ULA meluncurkan roket Vulcan Centaur-nya pada Kamis pukul 04.22 waktu Timur dari Stasiun Angkatan Luar Angkasa Cape Canaveral di Florida. Roket tersebut membawa satelit untuk US Space Force, bagian dari konstelasi yang dirancang untuk memantau aktivitas di orbit geosinkron.
Meskipun roket berhasil menempatkan muatannya di orbit yang ditentukan, pengguna media sosial dengan cepat menyoroti kepulan debris tak biasa yang lolos dari salah satu pendorong roket padatnya. Tampaknya roket kehilangan salah satu nozzle pendorongnya tak lama setelah lepas landas dan terlihat sedikit berguling pada sumbunya sebelum cepat pulih dan mencapai tujuannya.
Uhhh…. kurang baik nih. Kelihatannya Vulcan mungkin kehilangan lagi salah satu nozzle SRB-nya… Terbakar pada T+0:29, lalu nozzle terlihat lepas sepenuhnya di T+1:06. Vulcan juga mengalami masalah ini pada misi Sertifikasi-2.
📸 https://t.co/QwC08n4J6Q & ULA pic.twitter.com/NTFxkqKvn0
— Lukas C. H. (@GewoonLukas_) 12 Februari 2026
Guncangan dalam Penerbangan
ULA kemudian mengkonfirmasi bahwa Vulcan memang mengalami anomali selama peluncuran Kamis tersebut, dan perusahaan tengah berupaya mengidentifikasi akar penyebabnya.
“Di awal penerbangan, tim mengamati anomali kinerja signifikan pada satu dari empat motor roket padat. Meski ada pengamatan itu, pendorong Vulcan dan Centaur beroperasi secara nominal dan mengantarkan wahana langsung ke orbit geosinkron,” ujar Gary Wentz, Wakil Presiden Program Atlas dan Vulcan ULA, dalam sebuah pernyataan. “Kami akan melakukan penyelidikan menyeluruh, mengidentifikasi akar penyebab, dan menerapkan tindakan korektif yang diperlukan sebelum misi Vulcan berikutnya.”

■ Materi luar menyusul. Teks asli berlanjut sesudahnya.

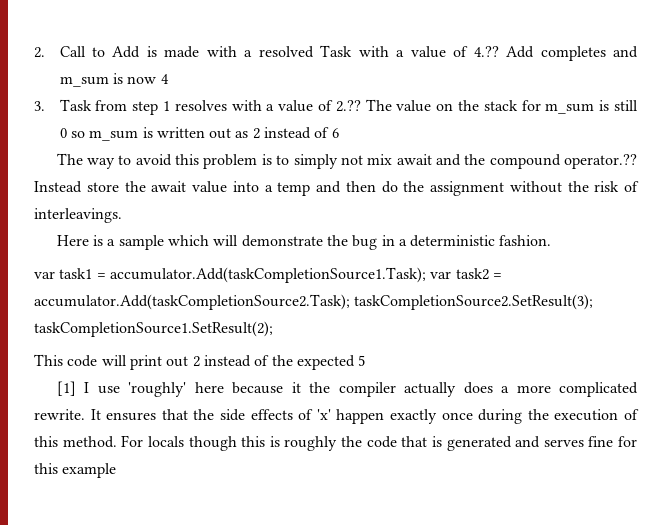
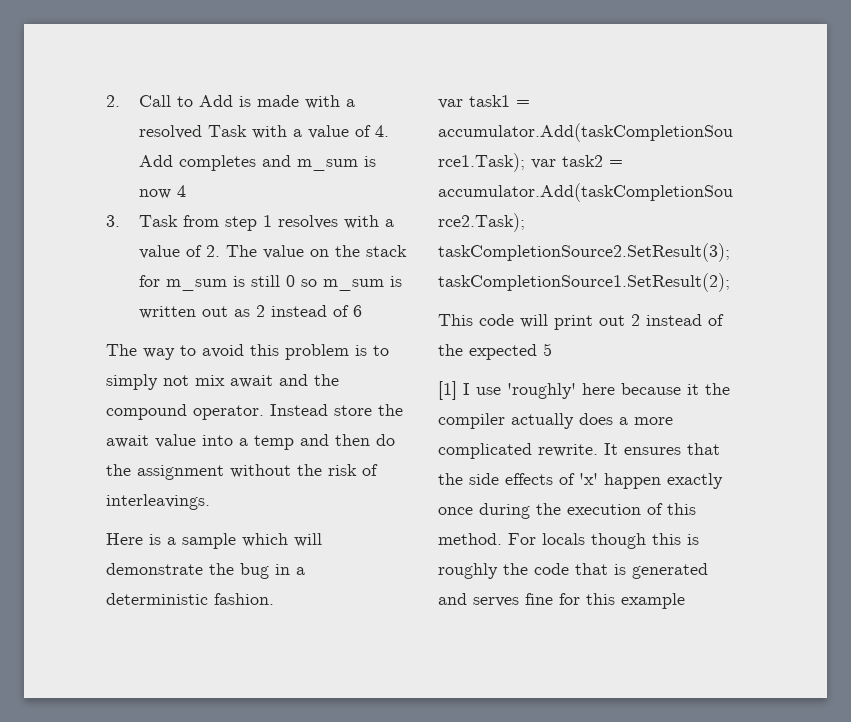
- 2. Call to Add is made with a resolved Task with a value of 4.?? Add completes and m_sum is now 4
+ 2. Call to Add is made with a resolved Task with a value of 4. Add completes and m_sum is now 4
- 3. Task from step 1 resolves with a value of 2.?? The value on the stack for m_sum is still 0 so m_sum is written out as 2 instead of 6
+ 3. Task from step 1 resolves with a value of 2. The value on the stack for m_sum is still 0 so m_sum is written out as 2 instead of 6
- The way to avoid this problem is to simply not mix await and the compound operator.??
+ The way to avoid this problem is to simply not mix await and the compound operator.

Misi US Space Force ini merupakan peluncuran keempat Vulcan secara keseluruhan, dan yang kedua di bawah program Peluncuran Luar Angkasa Keamanan Nasional.
Anomali Ganda
Para pengamat penerbangan terkini Vulcan mungkin mengalami déjà vu malfungsi roket. Roket ini mengalami anomali serupa pada Oktober 2024, mengalami masalah pada salah satu pendorong roket padatnya yang mengakibatkan kepulan asap tak lama setelah lepas landas.
Anomali terdahulu terjadi selama penerbangan uji kedua Vulcan, yang tujuan utamanya adalah memperoleh sertifikasi dari US Space Force untuk membawa misi keamanan nasional. Insinyur melacak anomali itu ke insulator yang bermasalah, yang gagal melindungi struktur logam nozzle dari knalpot pendorong, sehingga mengakibatkan kegagalan nozzle.
Anomali pendorong itu berujung pada penundaan berbulan-bulan sebelum Space Force akhirnya memberi lampu hijau kepada ULA untuk memulai peluncuran misinya. Vulcan meluncurkan muatan militer pertamanya pada Agustus 2025, membawa satelit navigasi eksperimental yang dikembangkan Laboratorium Riset Angkatan Udara, bernama NTS-3, ke orbit geostasioner.
Vulcan merupakan kendaraan peluncur berat yang sebagian besar habis pakai, pertama kali dikonsep pada 2006 dengan meminjam elemen desain dari roket Atlas V dan Delta IV milik ULA. Roket setinggi 200 kaki (60 meter) ini dapat membawa hingga 25,8 metrik ton ke orbit Bumi rendah (LEO) dan 7 metrik ton ke orbit geostasioner (GEO).